In diesem Beitrag besprechen wir die Probleme und Lösungen für die Altersvorsorge bei Selbstständigen.

Fünf zentrale Probleme

Die Altersvorsorge bei Selbstständigen unterscheidet sich in der Regel fundamental von der bei Arbeitnehmern. Der Grund sind fünf zentrale Probleme:

Keine gesetzliche Rente

1) Keine gesetzliche Rentenversicherung: Die meisten Selbstständigen unterliegen nicht der Rentenversicherungspflicht. Die Ausnahmen betreffen Lehrer*innen, Pfleger*innen, Hebammen und Entbindungspfleger, Lotsen, Künstler*innen und Handwerker*innen, die in die sog. Handwerksrolle eingetragen sind. Übrigens: Auch alle Scheinselbstständigen – also jemand, der keine*n Arbeitnehmer*in beschäftigt und nur für eine*n Auftraggeber*in tätig ist – sind rentenversicherungspflichtig. Dadurch fehlt den meisten Selbstständigen zunächst einmal ein ganz wesentlicher Teil der Altersvorsorge. Das heißt: Du musst dich selbst kümmern!

Kein*e Arbeitgeber*in

2) Es gibt keine*n Arbeitgeber*in, der/die sich an deiner Altersvorsorge beteiligt. Bei Arbeitnehmern zahlt der/die Chef*in die Hälfte des Beitrags zur Gesetzlichen Rente. Bist du selbstständig, musst du alle Beiträge allein bezahlen. Das solltest du bei der Kalkulation deiner Preise und der Höhe deiner Privatentnahme berücksichtigen.

Selbstständigen fehlt in der Regel der Finanzierungspartner für die Rente

Firmenwert überschätzt

3) Viele Selbstständige rechnen damit, ihre Firma im Alter zu verkaufen. Häufig überschätzen sie den Unternehmenswert eklatant. Das Ergebnis: Wenn es überhaupt einen Käufer gibt, kommt viel weniger als geplant in die Rentenkasse. Im Endeffekt steht die gesamte Altersvorsorge auf tönernen Füßen.

Liquiditätsschwierigkeiten

4) Läuft es mal nicht so, greifen viele Selbstständige auf ihre Altersvorsorge zurück, um die Firma zu halten. Das mag die Firma zwar kurzfristig retten, reduziert aber langfristig die Altersvorsorge und damit den Ruhestand.

Schwankende Einnahmen

5) Als Selbstständige*r hast du in der Regel schwankende Einnahmen. Viele können daher gar keinen so hohen Fixbetrag wie nötig zur Seite legen. Allerdings gibt es dann auch wieder starke Monate oder mal eine Steuerrückerstattung. Dann ist plötzlich „zu viel“ Liquidität da.
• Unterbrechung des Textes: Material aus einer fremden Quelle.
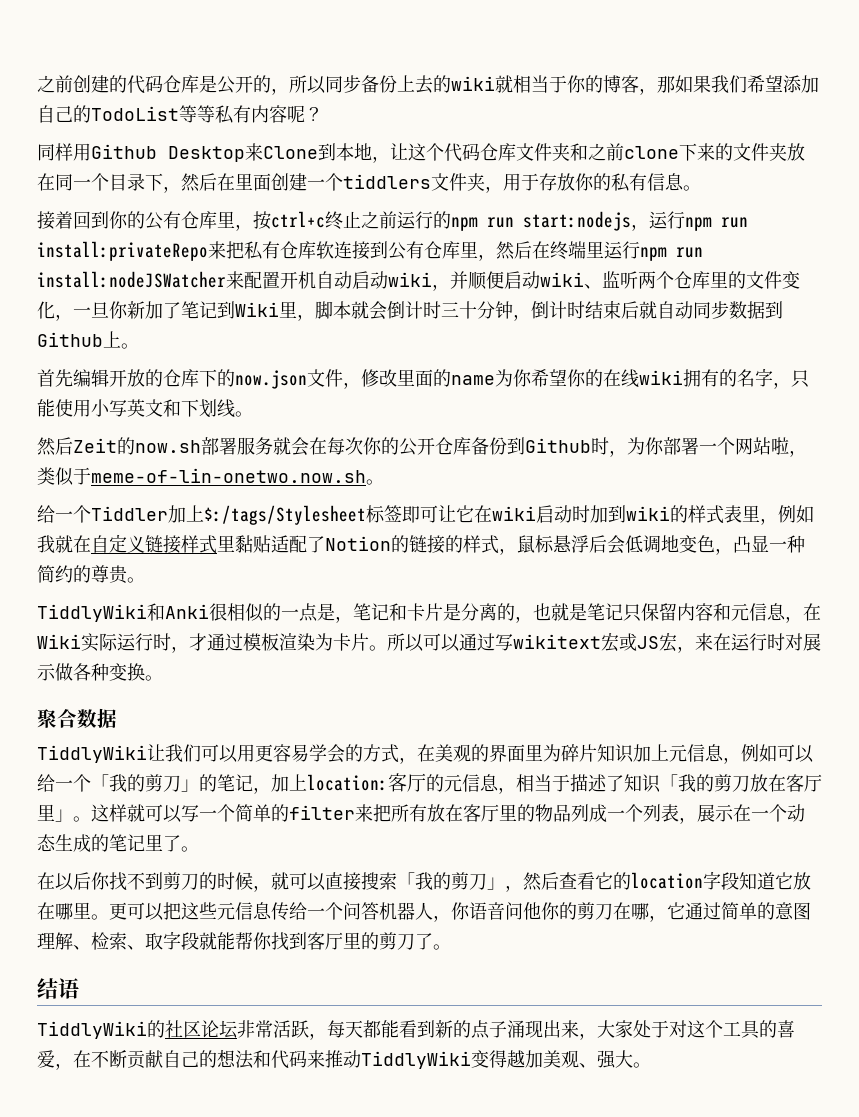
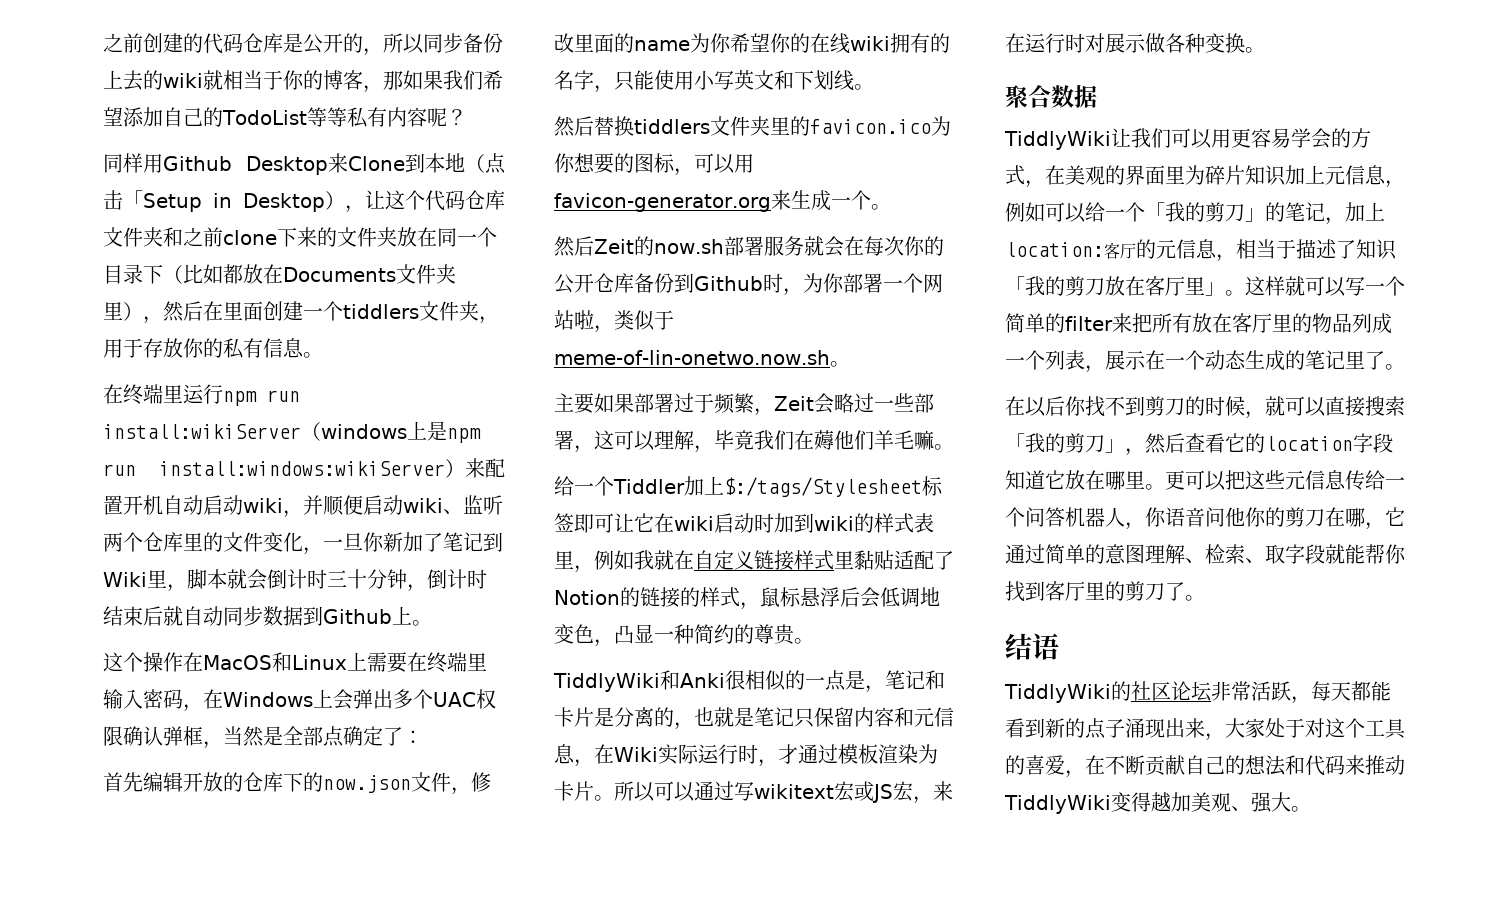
- 同样用Github Desktop来Clone到本地，让这个代码仓库文件夹和之前clone下来的文件夹放在同一个目录下，然后在里面创建一个tiddlers文件夹，用于存放你的私有信息。
+ 同样用Github Desktop来Clone到本地（点击「Setup in Desktop），让这个代码仓库文件夹和之前clone下来的文件夹放在同一个目录下（比如都放在Documents文件夹里），然后在里面创建一个tiddlers文件夹，用于存放你的私有信息。
- 接着回到你的公有仓库里，按ctrl+c终止之前运行的npm run start:nodejs，运行npm run install:privateRepo来把私有仓库软连接到公有仓库里，然后在终端里运行npm run install:nodeJSWatcher来配置开机自动启动wiki，并顺便启动wiki、监听两个仓库里的文件变化，一旦你新加了笔记到Wiki里，脚本就会倒计时三十分钟，倒计时结束后就自动同步数据到Github上。
+ 在终端里运行npm run install:wikiServer（windows上是npm run install:windows:wikiServer）来配置开机自动启动wiki，并顺便启动wiki、监听两个仓库里的文件变化，一旦你新加了笔记到Wiki里，脚本就会倒计时三十分钟，倒计时结束后就自动同步数据到Github上。
+ 这个操作在MacOS和Linux上需要在终端里输入密码，在Windows上会弹出多个UAC权限确认弹框，当然是全部点确定了：
+ 然后替换tiddlers文件夹里的favicon.ico为你想要的图标，可以用favicon-generator.org来生成一个。
+ 主要如果部署过于频繁，Zeit会略过一些部署，这可以理解，毕竟我们在薅他们羊毛嘛。

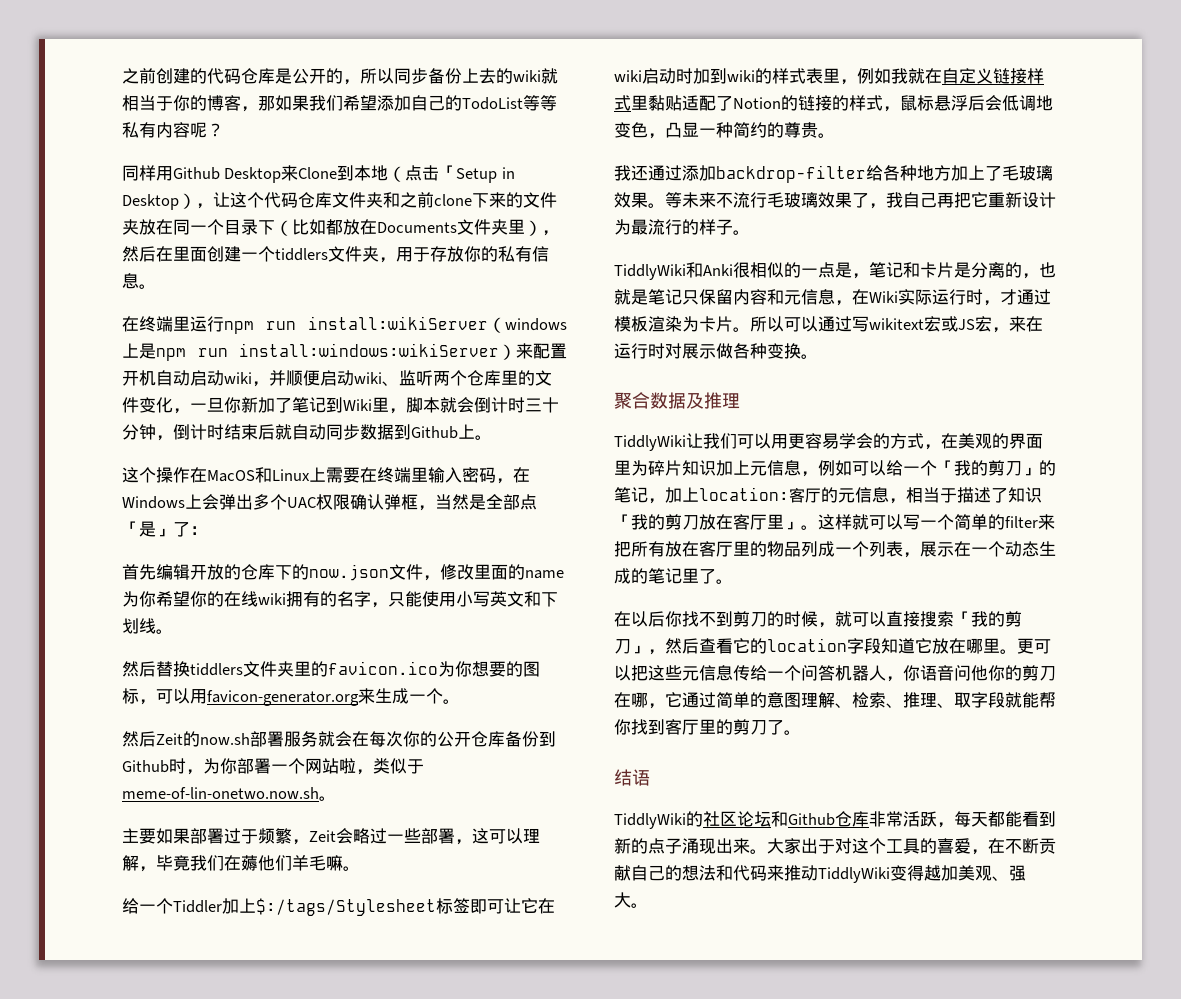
- 这个操作在MacOS和Linux上需要在终端里输入密码，在Windows上会弹出多个UAC权限确认弹框，当然是全部点确定了：
+ 这个操作在MacOS和Linux上需要在终端里输入密码，在Windows上会弹出多个UAC权限确认弹框，当然是全部点「是」了：
+ 我还通过添加backdrop-filter给各种地方加上了毛玻璃效果。等未来不流行毛玻璃效果了，我自己再把它重新设计为最流行的样子。
- 聚合数据
+ 聚合数据及推理
- 更可以把这些元信息传给一个问答机器人，你语音问他你的剪刀在哪，它通过简单的意图理解、检索、取字段就能帮你找到客厅里的剪刀了。
+ 更可以把这些元信息传给一个问答机器人，你语音问他你的剪刀在哪，它通过简单的意图理解、检索、推理、取字段就能帮你找到客厅里的剪刀了。
- TiddlyWiki的社区论坛非常活跃，每天都能看到新的点子涌现出来，大家处于对这个工具的喜爱，在不断贡献自己的想法和代码来推动TiddlyWiki变得越加美观、强大。
+ TiddlyWiki的社区论坛和Github仓库非常活跃，每天都能看到新的点子涌现出来。大家出于对这个工具的喜爱，在不断贡献自己的想法和代码来推动TiddlyWiki变得越加美观、强大。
Mit der richtigen Finanzplanung hast du auch schwankende Einnahmen im Griff

Die Lösung ganz allgemein

Wir empfehlen eine Basis-Absicherung von min. 1.000€ monatlich nach heutiger Kaufkraft. Diese Summe sollte ausschließlich aus einer Rentenversicherung der sog. 1. Schicht kommen. Nur eine Rentenversicherung kann dir eine lebenslange Rente garantieren. Kein anderes Finanzprodukt kann das. Als Beginn solltest du mit dem gesetzlichen Renteneintrittsalter von 67 Jahren rechnen. Wenn du früher in Rente gehen willst, musst du vorher mehr zur Seite legen. Wenn du später planst, reichen geringere Beiträge.

Überlege dir, wie viel Geld du pro Monat garantiert benötigst. Diesen Grundbedarf solltest du immer über Rentenversicherungen decken. Bedenke aber, dass Versicherungen und deren Sicherheit eine teure Angelegenheit sind. Hohe Renditen erzielst du mit Rentenversicherung eher nicht. Je höher dein Grundbedarf, desto mehr versicherte Rente brauchst du und desto höhere Beiträge musst du bezahlen.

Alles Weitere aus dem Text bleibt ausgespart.